***** Extracted entries *****

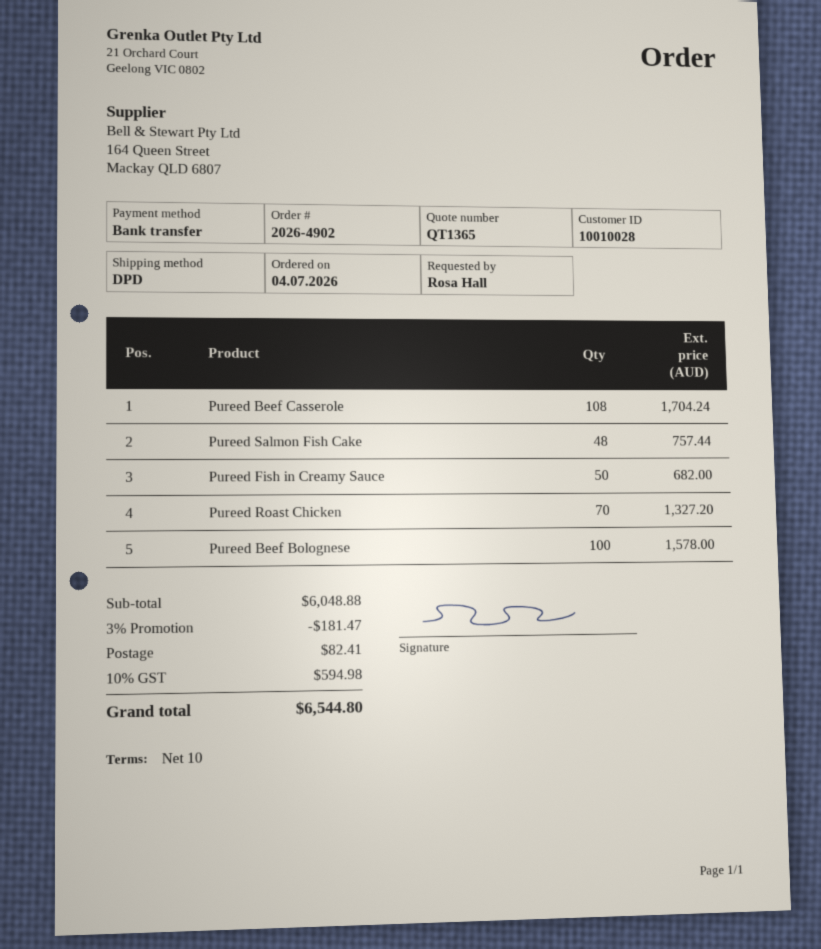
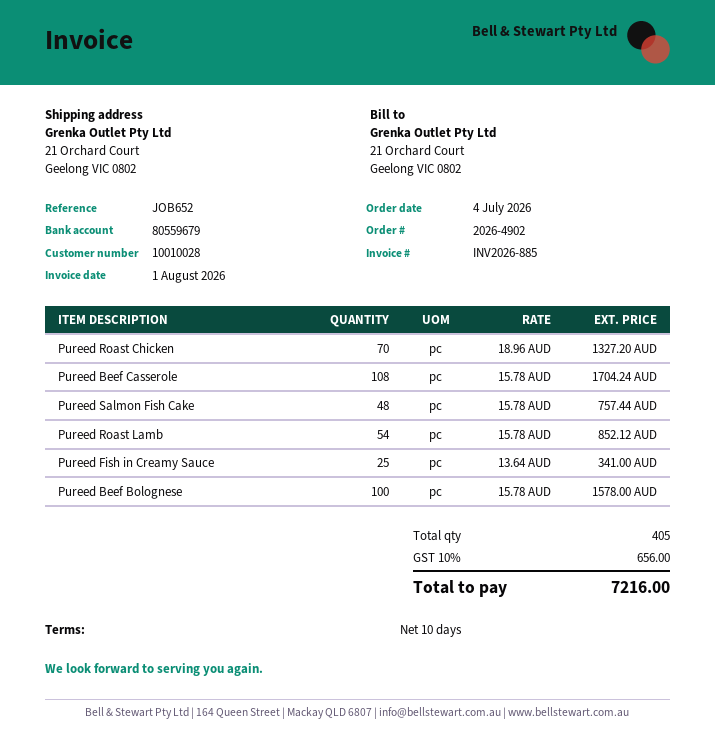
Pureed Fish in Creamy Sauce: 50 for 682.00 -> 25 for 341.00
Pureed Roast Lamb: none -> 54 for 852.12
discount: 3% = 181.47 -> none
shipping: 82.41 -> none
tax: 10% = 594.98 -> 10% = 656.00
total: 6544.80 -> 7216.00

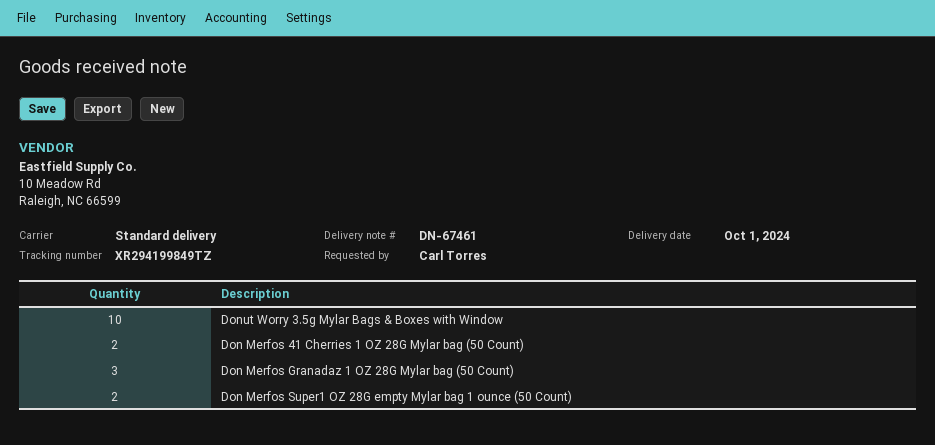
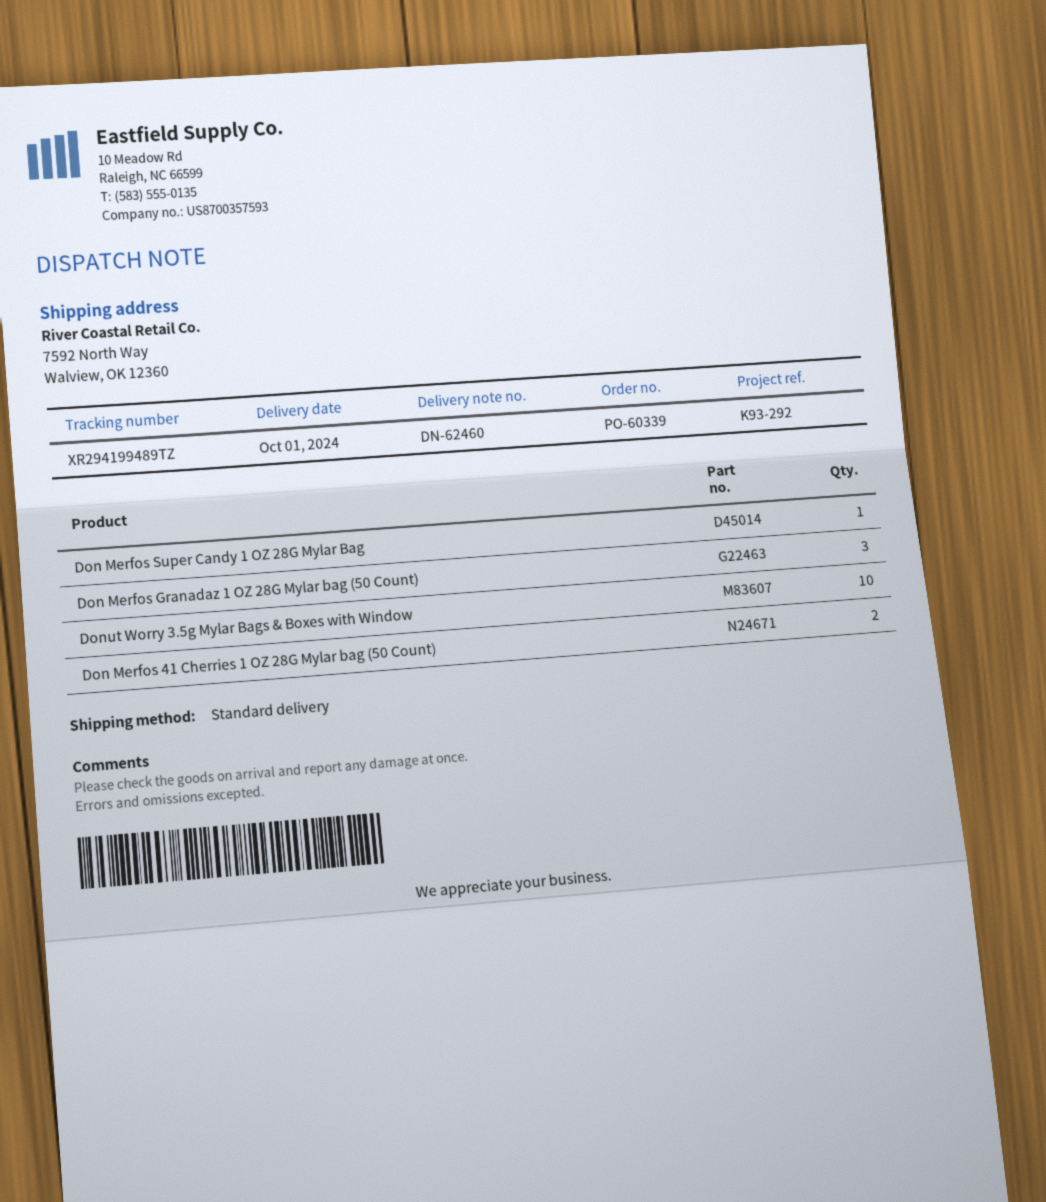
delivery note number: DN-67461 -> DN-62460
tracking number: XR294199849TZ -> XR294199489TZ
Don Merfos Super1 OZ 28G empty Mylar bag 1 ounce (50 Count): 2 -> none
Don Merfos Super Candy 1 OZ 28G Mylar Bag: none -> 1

*****

--- Your task ---
Write out exactly the lines beginning with the line that holds "Pureed Roast Lamb: none -> 54 for 852.12" and ending with the final line of the data, both ends included, without the pictures.

--- Output of the exercise ---
Pureed Roast Lamb: none -> 54 for 852.12
discount: 3% = 181.47 -> none
shipping: 82.41 -> none
tax: 10% = 594.98 -> 10% = 656.00
total: 6544.80 -> 7216.00

delivery note number: DN-67461 -> DN-62460
tracking number: XR294199849TZ -> XR294199489TZ
Don Merfos Super1 OZ 28G empty Mylar bag 1 ounce (50 Count): 2 -> none
Don Merfos Super Candy 1 OZ 28G Mylar Bag: none -> 1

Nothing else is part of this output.